Have a buy-sell agreement

Not only will this help you transfer control of the company to someone without having to sell or liquidate their shares, but it can also reduce estate taxes if there is no surviving beneficiary.

Leave the right business assets

Be sure to leave the right business assets. Liquid, marketable securities that can be sold immediately tend to attract more taxes than real estate or equipment that will remain in the business.

Leverage your insurance

Insurance can play a large part in reducing future tax burdens and should be factored into your succession plan. Use trusts and life insurance to pass on a tax-free inheritance, but keep in mind that not all assets are insurable.

Plan your estate

It is very important for business owners to have an estate plan. Without a plan, your family may end up paying more taxes than necessary and can cause additional stress and heartache during such a difficult time.
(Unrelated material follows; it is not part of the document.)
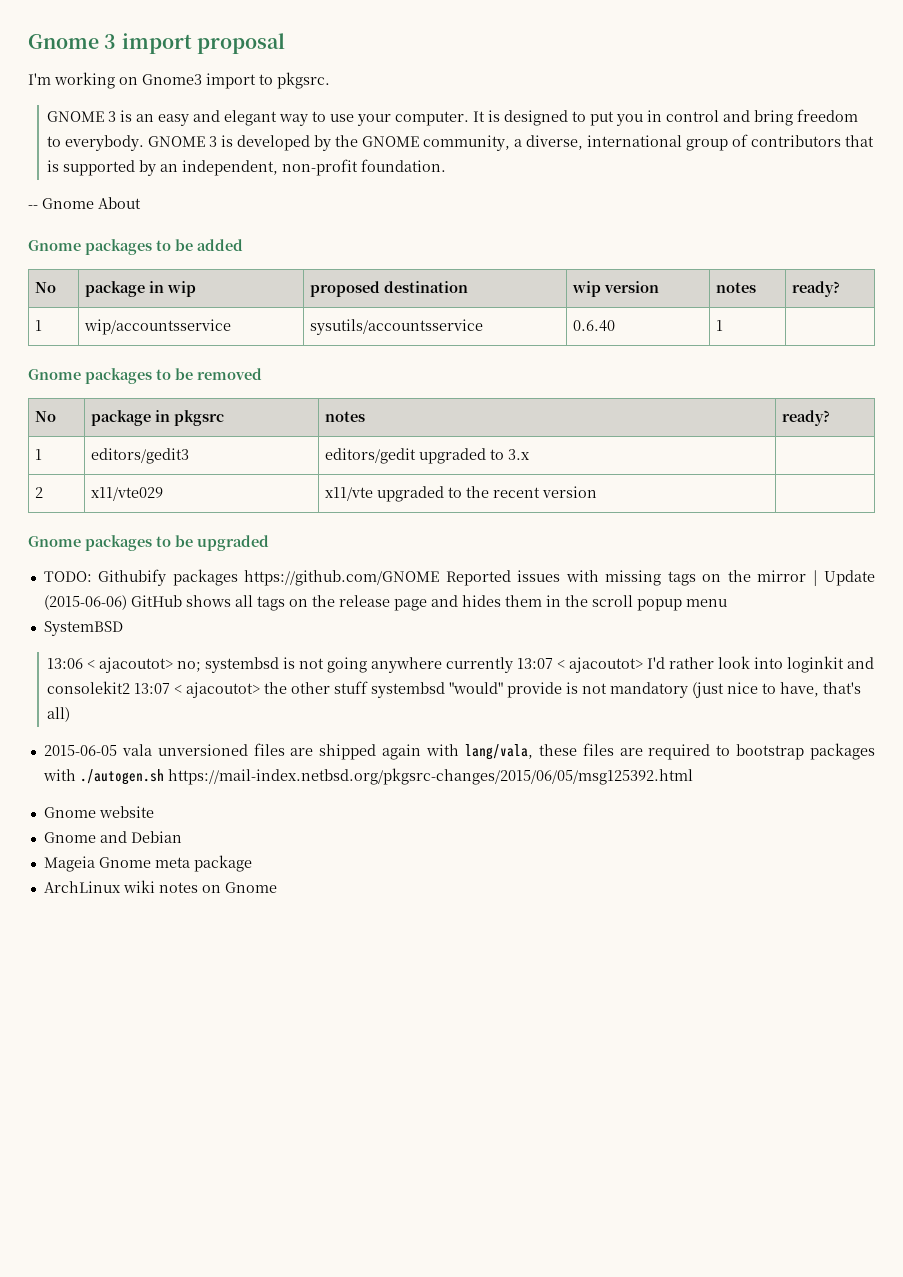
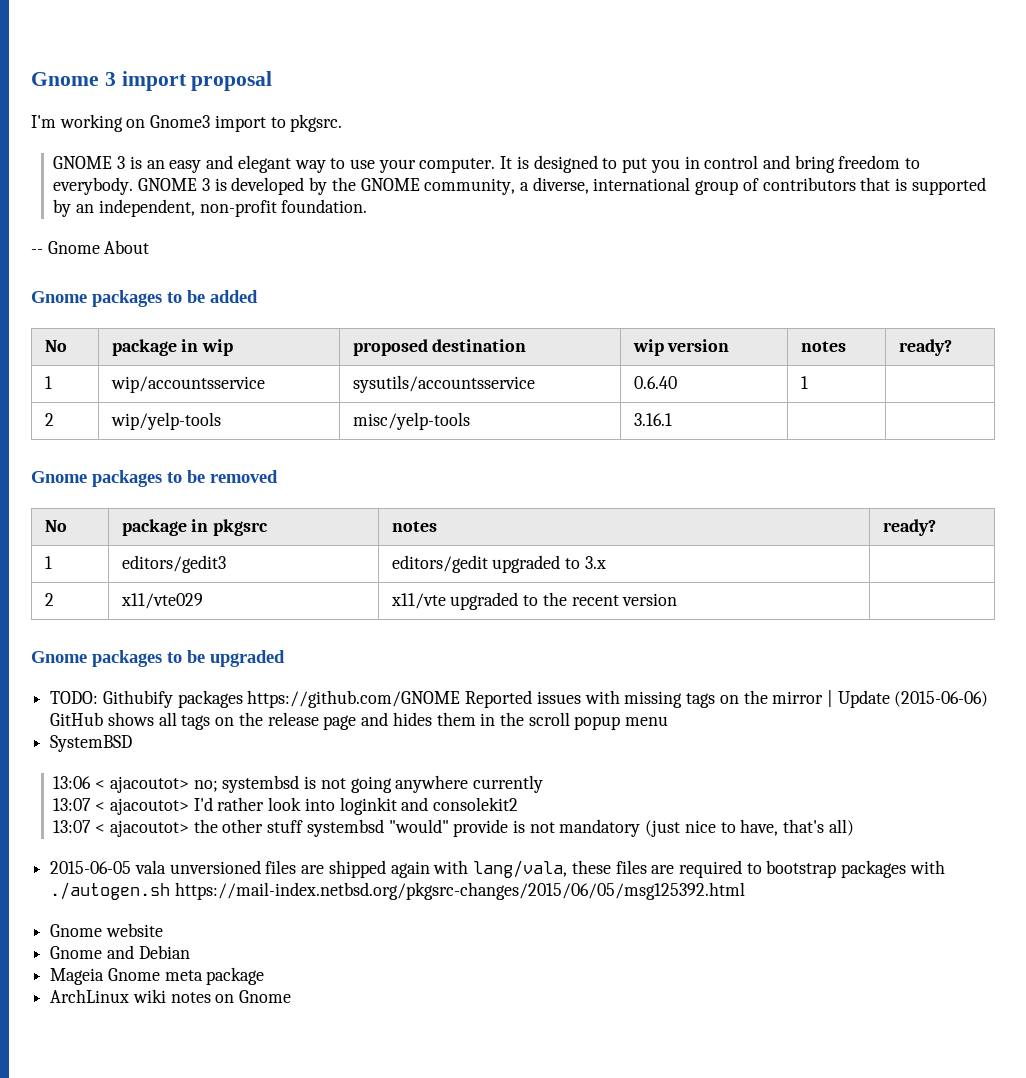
(723, 325) none -> [44,413,54,426] [110,412,221,430] [352,412,470,430] [633,413,672,426] // 2 | wip/yelp-tools | misc/yelp-tools | 3.16.1 | |
(514, 665) none -> (543, 784) //
(131, 687) none -> (518, 804) //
Be sure to file your return

Make certain to file all necessary returns in a timely fashion. You can’t take advantage of any tax benefits if you miss the deadline for filing your taxes, including extensions.

Work with an accountant

If you are not familiar with estate planning, it is highly recommended that you seek professional help from an experienced accountant.

If you’re looking for an experienced accounting partner who will help take your business to the next level, contact usfor more information. Visit our blog for more articles, news and updates about small business accounting, tax planning, CRA audits and bookkeeping.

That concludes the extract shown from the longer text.